[User interface change data]
-*-

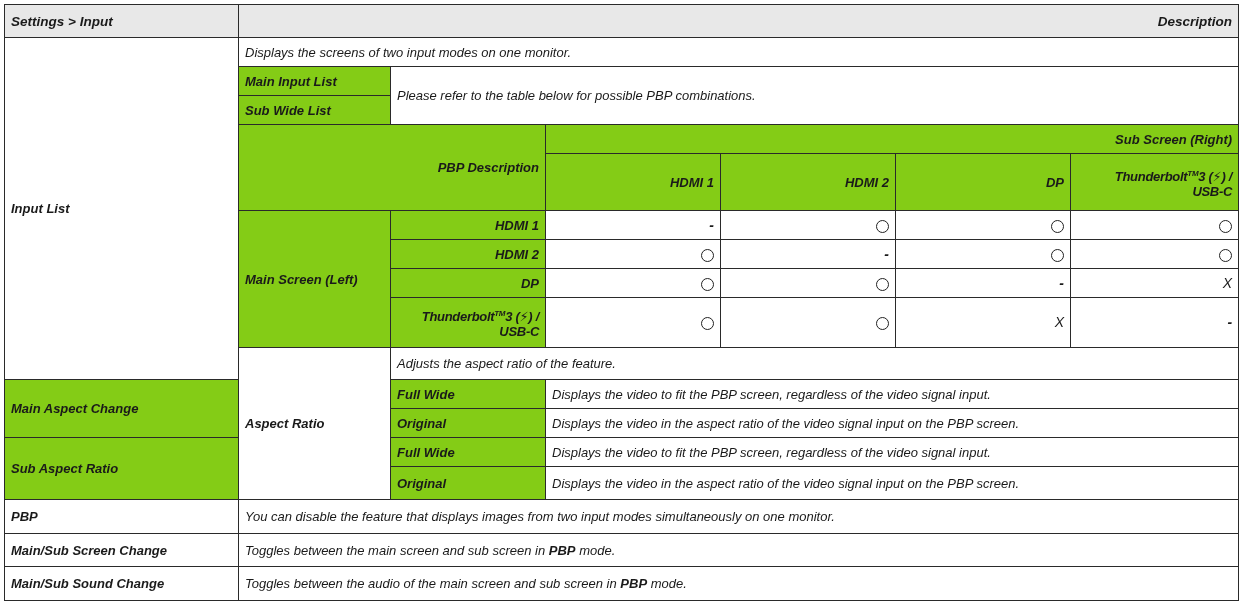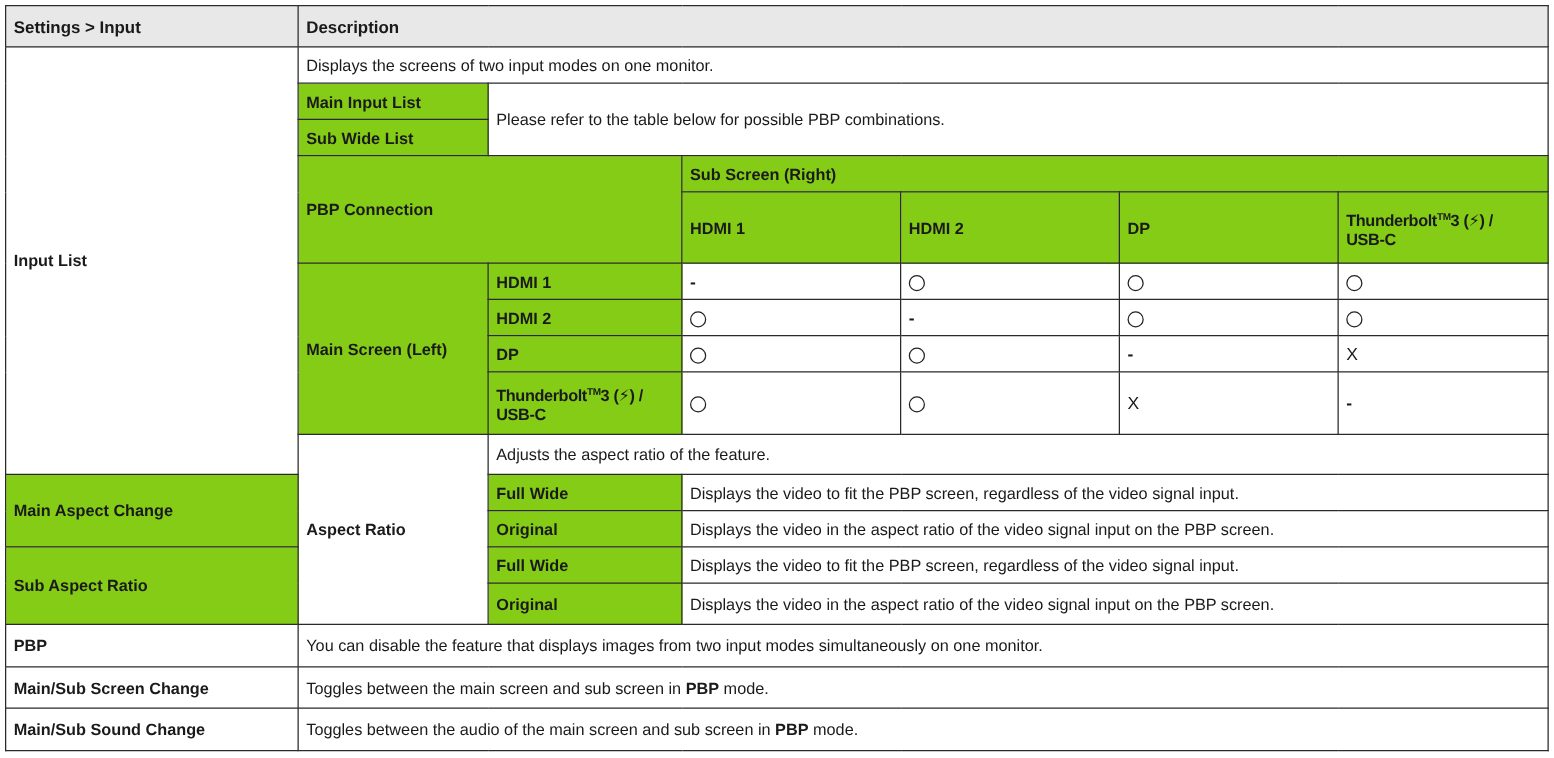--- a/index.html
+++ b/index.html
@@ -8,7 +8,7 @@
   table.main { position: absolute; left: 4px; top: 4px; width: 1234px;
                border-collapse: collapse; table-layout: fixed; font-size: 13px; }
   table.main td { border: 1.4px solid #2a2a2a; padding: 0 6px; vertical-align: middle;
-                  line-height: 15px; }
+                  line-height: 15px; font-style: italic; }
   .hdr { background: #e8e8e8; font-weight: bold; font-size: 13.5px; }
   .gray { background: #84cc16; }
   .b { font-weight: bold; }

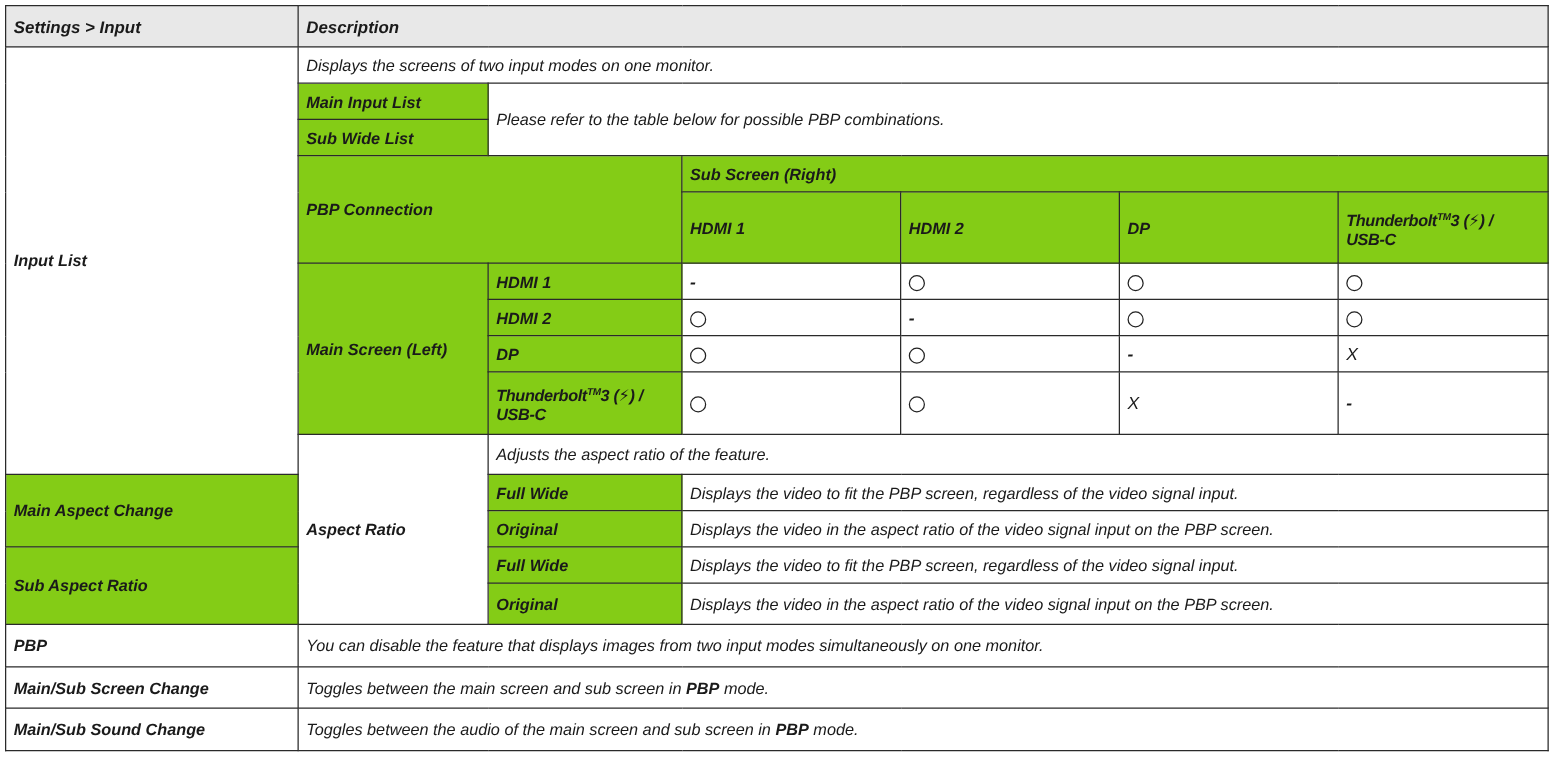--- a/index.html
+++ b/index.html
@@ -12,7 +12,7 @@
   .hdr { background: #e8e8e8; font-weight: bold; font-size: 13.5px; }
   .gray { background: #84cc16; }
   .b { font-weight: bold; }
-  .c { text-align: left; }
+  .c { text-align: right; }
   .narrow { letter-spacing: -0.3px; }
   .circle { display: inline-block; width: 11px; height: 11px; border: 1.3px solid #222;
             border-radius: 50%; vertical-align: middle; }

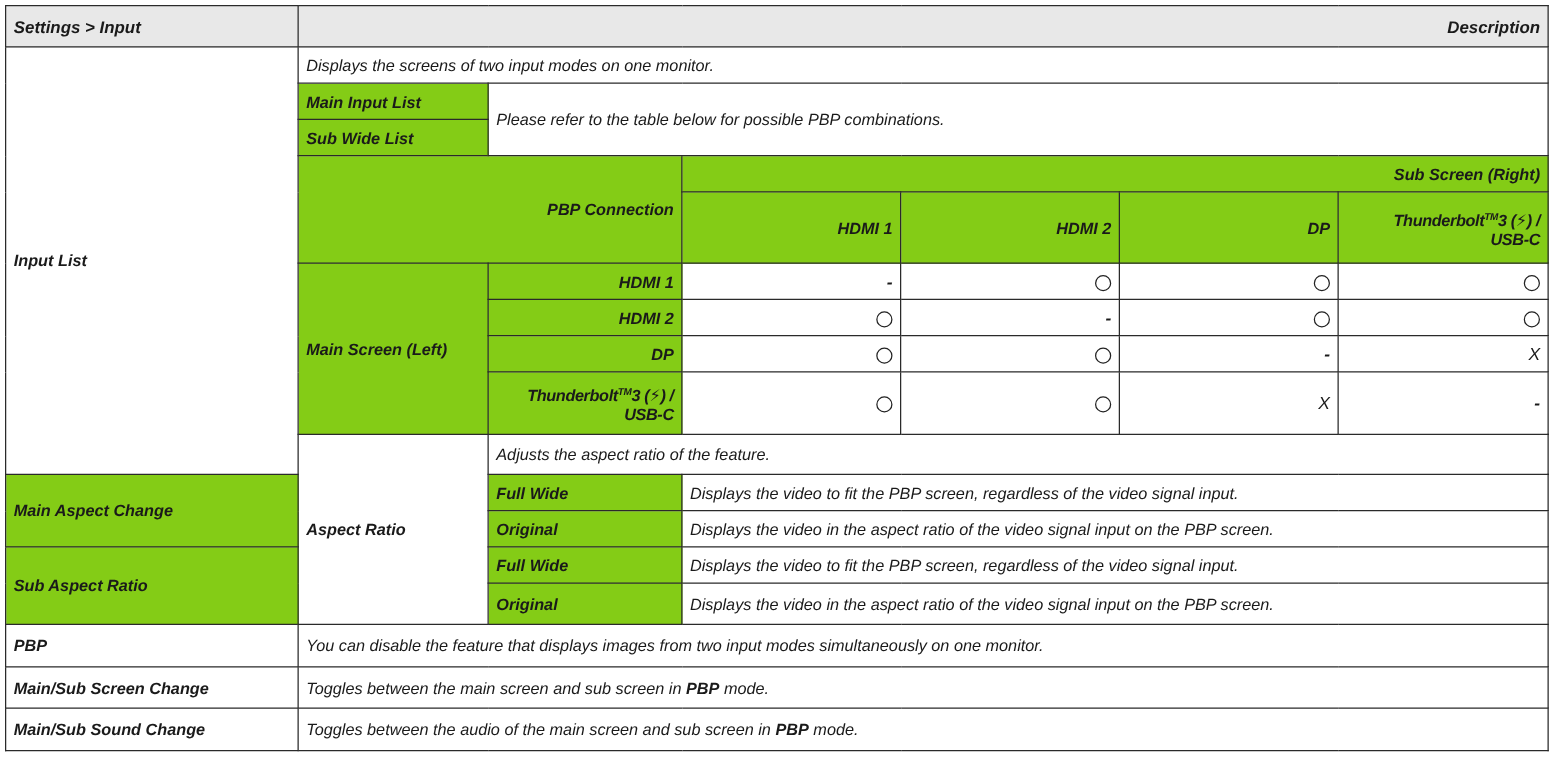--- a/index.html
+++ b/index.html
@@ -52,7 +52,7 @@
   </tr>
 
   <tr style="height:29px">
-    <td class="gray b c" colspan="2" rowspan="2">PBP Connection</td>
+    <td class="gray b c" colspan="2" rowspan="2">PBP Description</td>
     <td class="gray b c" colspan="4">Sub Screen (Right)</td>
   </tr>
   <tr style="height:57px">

-*-

:: What you should do ::
Repeat the data above exactly, images excluded.

:: Exercise result ::
--- a/index.html
+++ b/index.html
@@ -8,7 +8,7 @@
   table.main { position: absolute; left: 4px; top: 4px; width: 1234px;
                border-collapse: collapse; table-layout: fixed; font-size: 13px; }
   table.main td { border: 1.4px solid #2a2a2a; padding: 0 6px; vertical-align: middle;
-                  line-height: 15px; }
+                  line-height: 15px; font-style: italic; }
   .hdr { background: #e8e8e8; font-weight: bold; font-size: 13.5px; }
   .gray { background: #84cc16; }
   .b { font-weight: bold; }

--- a/index.html
+++ b/index.html
@@ -12,7 +12,7 @@
   .hdr { background: #e8e8e8; font-weight: bold; font-size: 13.5px; }
   .gray { background: #84cc16; }
   .b { font-weight: bold; }
-  .c { text-align: left; }
+  .c { text-align: right; }
   .narrow { letter-spacing: -0.3px; }
   .circle { display: inline-block; width: 11px; height: 11px; border: 1.3px solid #222;
             border-radius: 50%; vertical-align: middle; }

--- a/index.html
+++ b/index.html
@@ -52,7 +52,7 @@
   </tr>
 
   <tr style="height:29px">
-    <td class="gray b c" colspan="2" rowspan="2">PBP Connection</td>
+    <td class="gray b c" colspan="2" rowspan="2">PBP Description</td>
     <td class="gray b c" colspan="4">Sub Screen (Right)</td>
   </tr>
   <tr style="height:57px">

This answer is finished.